Retroactive Permission Changes. A provider might retroactively change a TDL to prohibit activities it previously allowed, then claim that existing TIRs are non-compliant. Mitigation: TIRs record the tdl_hash at the time of incorporation. A model developer can demonstrate compliance by showing that the TDL version in force at the time of the training run permitted the use. TDLs are versioned and immutable once signed; a new version must be issued for any change.

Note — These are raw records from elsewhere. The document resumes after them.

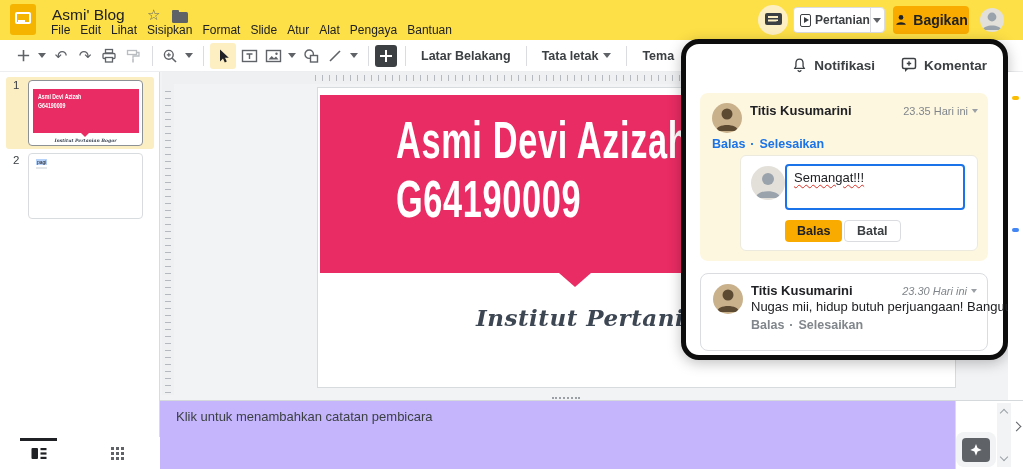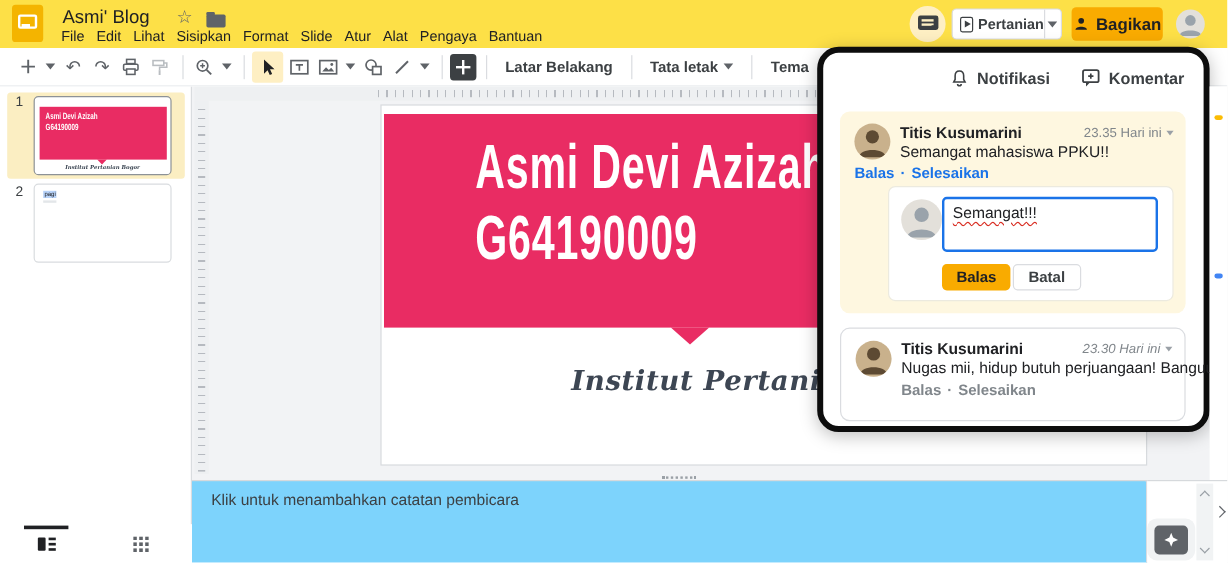--- a/index.html
+++ b/index.html
@@ -388,7 +388,6 @@
         <span>23.35 Hari ini</span>
         <div class="tri-down"></div>
       </div>
-      <div class="ctext">Semangat mahasiswa PPKU!!</div>
       <div class="clinks" style="left:12px;top:44px;">
         <span class="blue">Balas</span>
         <span class="blue">·</span>

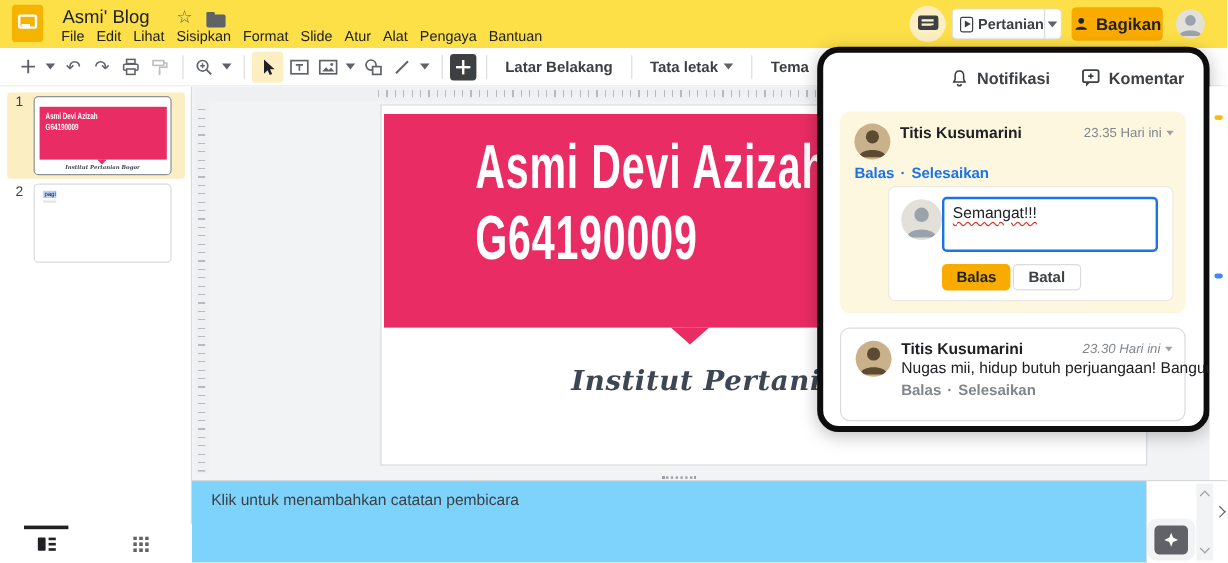--- a/index.html
+++ b/index.html
@@ -80,7 +80,7 @@
   .notes-dots{left:552px;top:397px;width:28px;border-top:2px dotted #9aa0a6;z-index:5;}
 
   
-  .notes{left:160px;top:400px;width:796px;height:69px;background:#7dd3fc;border-top:1px solid #d6d9dc;border-right:1px solid #dadce0;}
+  .notes{left:160px;top:400px;width:796px;height:69px;background:#c4b5fd;border-top:1px solid #d6d9dc;border-right:1px solid #dadce0;}
   .notes-text{position:absolute;left:16px;top:8px;font-size:13px;color:#3c4043;}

Token Count Inflation. A model developer might underreport token counts to reduce training fees. Mitigation: the included_node_ids_hash allows the provider to request confirmation of inclusion for specific nodes. The provider can cross-check the reported token count against the node's known size. Significant discrepancies can be submitted as a Dispute Record under RFC 0032 section 3.9.

5. Privacy Considerations

Training corpora may contain personal data despite PII removal. The preprocessing.pii_removal field and associated method create a rebuttable presumption that GDPR-compliant PII removal was performed. This does not eliminate the obligation under GDPR Article 17 to honor data subject erasure requests. Where a data subject's personal data is demonstrably included in a training corpus, the unlearning fields in the TDL establish the technical pathway for approximate compliance. Model developers SHOULD implement and document their approximate unlearning procedures under RFC 0028 Model Risk Management, because unlearning is a model-level intervention that requires the same testing and validation rigor as any other model change.

6. References

RFC 0013, Commerce Models for the Agent Economy.
RFC 0014, Commerce Primitives, A Generalized Commercial Layer.
RFC 0028, Agent Model Risk Management and Symbiotic Autonomy.
RFC 0032, Payment Instrument Adapter Protocol.
Bommasani, R., et al. (2021). On the Opportunities and Risks of Foundation Models. Stanford Center for Research on Foundation Models. arXiv:2108.07258.
Henderson, P., et al. (2023). Foundation Models and Fair Use. arXiv:2303.15715.
Elkin-Koren, N., and Hacohen, O. (2024). Training Data as a Copyrightable Work. Hebrew University of Jerusalem Faculty of Law Research Paper.
European Union (2024). EU AI Act: Regulation (EU) 2024/1689 on Artificial Intelligence, Articles 53 and 86, Annex IX.
European Union (2019). EU DSM Directive: Directive (EU) 2019/790 on Copyright in the Digital Single Market, Article 4.
EU AI Office (2025). GPAI Training Data Transparency Summary Template, Version 1.
Coalition for Content Provenance and Authenticity (C2PA) (2025). C2PA Technical Specification v2.2.
Cao, Y., et al. (2023). Unlearning Bias in Language Models. Proceedings of ICML 2023. Survey of machine unlearning techniques applicable to the unlearning_requested field.
Ginart, A., et al. (2019). Making AI Forget You: Machine Unlearning. Advances in Neural Information Processing Systems 32.
SPDX Working Group (2024). SPDX Specification v2.3. Linux Foundation. The model for machine-readable licensing that the TDLI format follows.